Les motivations derrière les actes criminels
Le principal accusé a également expliqué devant la cour les motivations ayant précipité ses actions. Beran A. a affirmé que la religion ne jouait pas un rôle central dans sa vie, jusqu’à ce qu’il soit influencé par des groupes islamistes au début de 2024. Il a mentionné avoir été marqué par les attentats antérieurs, notamment celui de 2020 à Vienne, lié à un individu de son voisinage en Macédoine du Nord.
Éléments de preuve accablants
Menaces concrètes révélées par l’enquête
Selon le ministère public, les preuves contre Beran A. sont accablantes. Il aurait presque terminé la fabrication d’une bombe à shrapnel. Des substances explosives et des instructions pour la construction de bombes ont été trouvées dans son domicile. De plus, il aurait tenté d’acquérir des grenades et des armes à feu.
Cibles et méthodes prévues
Les premières investigations indiquent que l’objectif de Beran A. était de s’en prendre aux fans de Taylor Swift avant le concert. Il aurait envisagé de précipiter sa voiture dans la foule rassemblée devant le stade, enrichissant son plan d’autres méthodes d’attaque, notamment à l’aide de matériaux explosifs et d’armes blanches.
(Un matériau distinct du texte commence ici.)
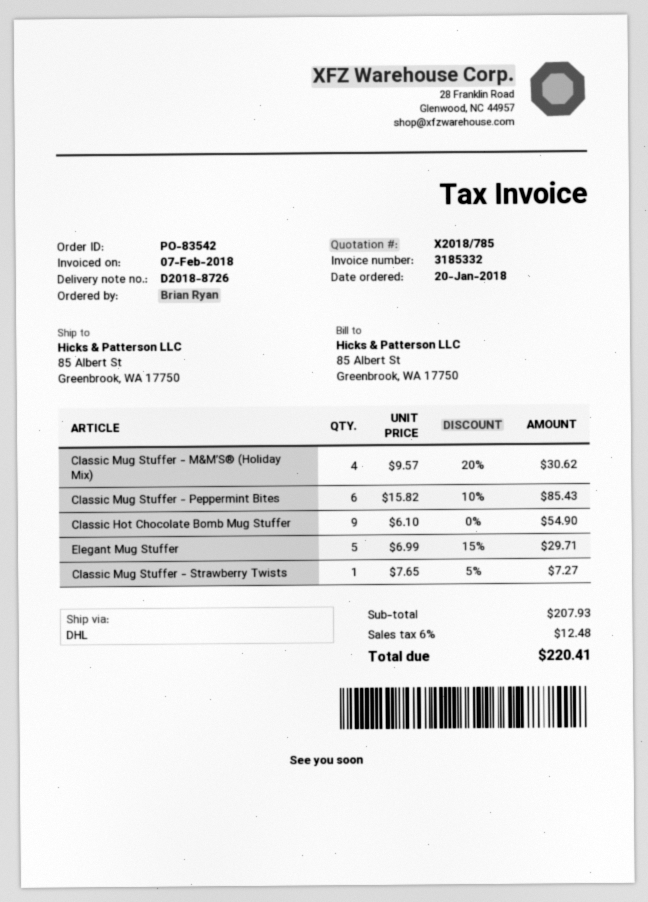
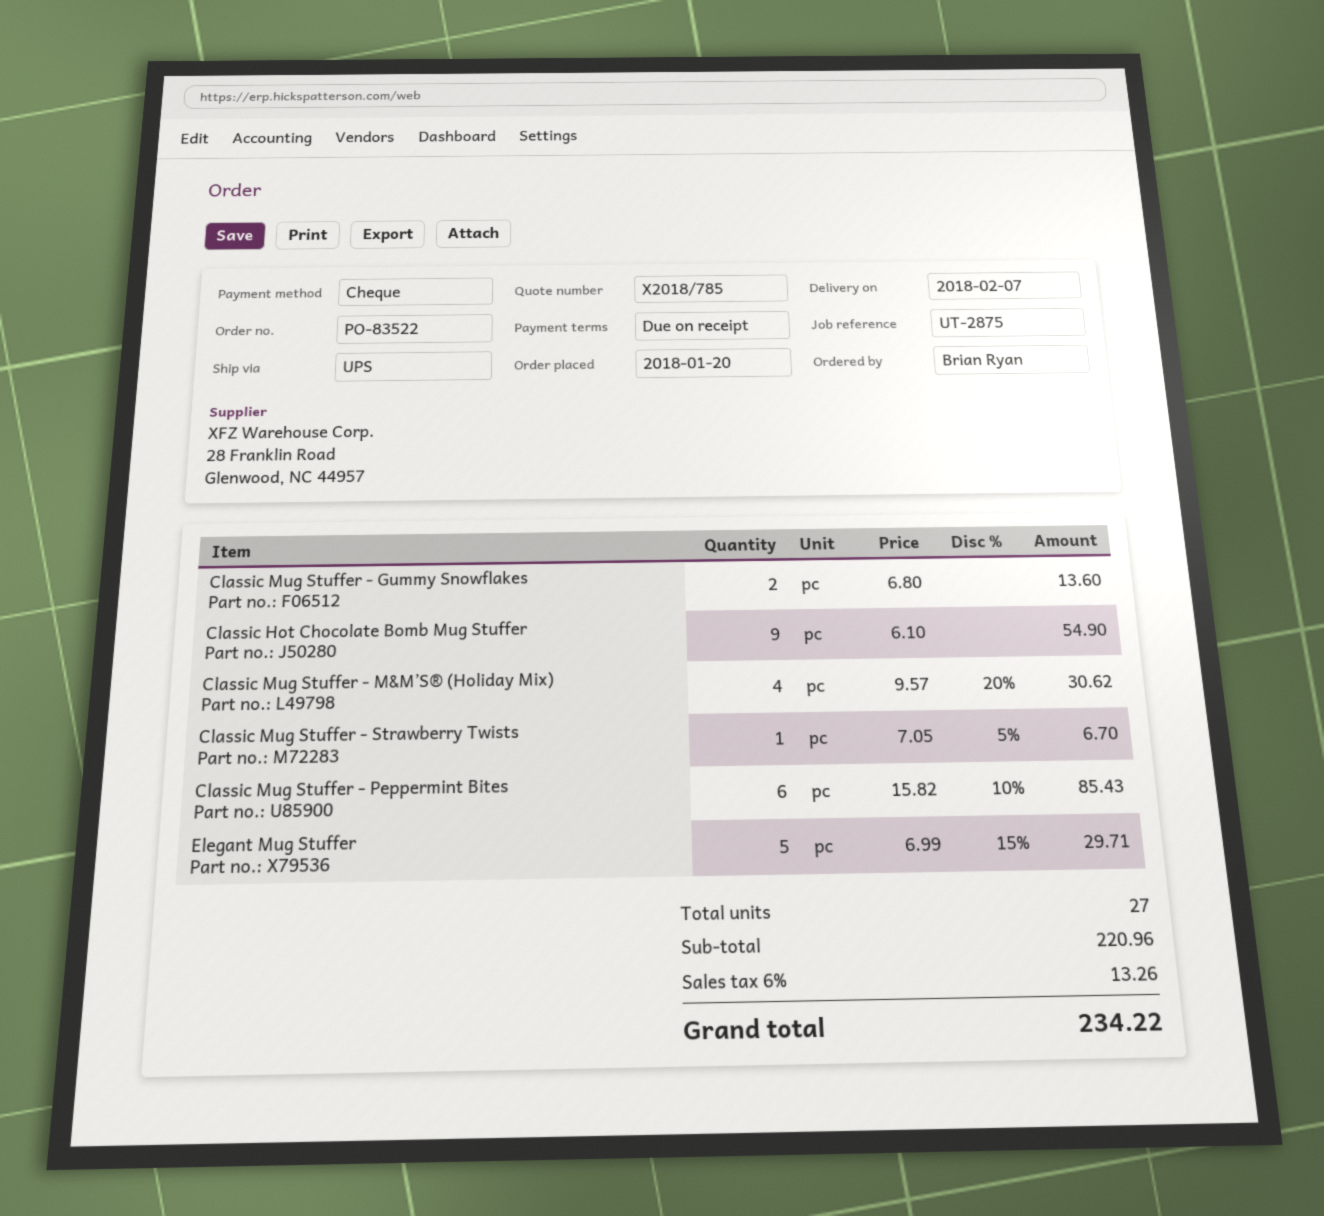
order number: PO-83542 -> PO-83522
shipping method: DHL -> UPS
Classic Mug Stuffer - Strawberry Twists: 1 x 7.65 - 5% = 7.27 -> 1 x 7.05 - 5% = 6.70
Classic Mug Stuffer - Gummy Snowflakes: none -> 2 x 6.80 = 13.60
subtotal: 207.93 -> 220.96
tax: 6% = 12.48 -> 6% = 13.26
total: 220.41 -> 234.22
Conséquences des menaces de terrorisme
Le terrorisme est une menace sérieuse et omniprésente. En conséquence, les concerts prévus à Vienne, qui devaient accueillir environ 200 000 personnes, ont été annulés suite à des avertissements officiels relayés par des agences de renseignement, notamment des informations fournies par des services secrets américains.
Autres accusations à l’encontre du principal accusé
Implicite dans un autre complot terroriste
Outre les charges principales pour lesquelles il a plaidé coupable, Beran A. fait face à un second chef d’accusation : la complicité dans une tentative de meurtre terroriste antérieure, remontant à six mois avant les concerts. Il a nié cette accusation, maintenant sa position devant le tribunal.
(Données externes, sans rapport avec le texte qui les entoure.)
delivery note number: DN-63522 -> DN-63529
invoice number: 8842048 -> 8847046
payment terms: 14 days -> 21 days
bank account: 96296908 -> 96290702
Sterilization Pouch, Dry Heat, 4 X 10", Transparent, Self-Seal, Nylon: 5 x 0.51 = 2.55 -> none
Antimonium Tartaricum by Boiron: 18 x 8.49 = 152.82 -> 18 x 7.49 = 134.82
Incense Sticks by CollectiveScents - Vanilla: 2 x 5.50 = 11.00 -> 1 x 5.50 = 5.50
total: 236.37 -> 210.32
Collaboration avec d’autres terroristes
Avec un coaccusé, Arda K., et un complice, Hasan E., Beran A. aurait formé une cellule terroriste. Ils sont soupçonnés d’avoir projeté plusieurs attentats en mars 2024 dans des villes comme Istanbul, Dubaï, et La Mecque. Hasan E. a déjà été arrêté après une attaque réussie à La Mecque, tandis que Beran A. et Arda K. sont revenus sans incident de leurs missions échouées.
Perspectives sur la peine encourue
Si Beran A. est reconnu coupable de tous les chefs d’accusation, il pourrait faire face à une peine de 20 ans d’emprisonnement. La pression pèse donc sur le jeune homme, qui a désigné Hasan E. comme le cerveau des opérations, affirmant qu’il n’aurait jamais sombré dans le radicalisme sans cette influence.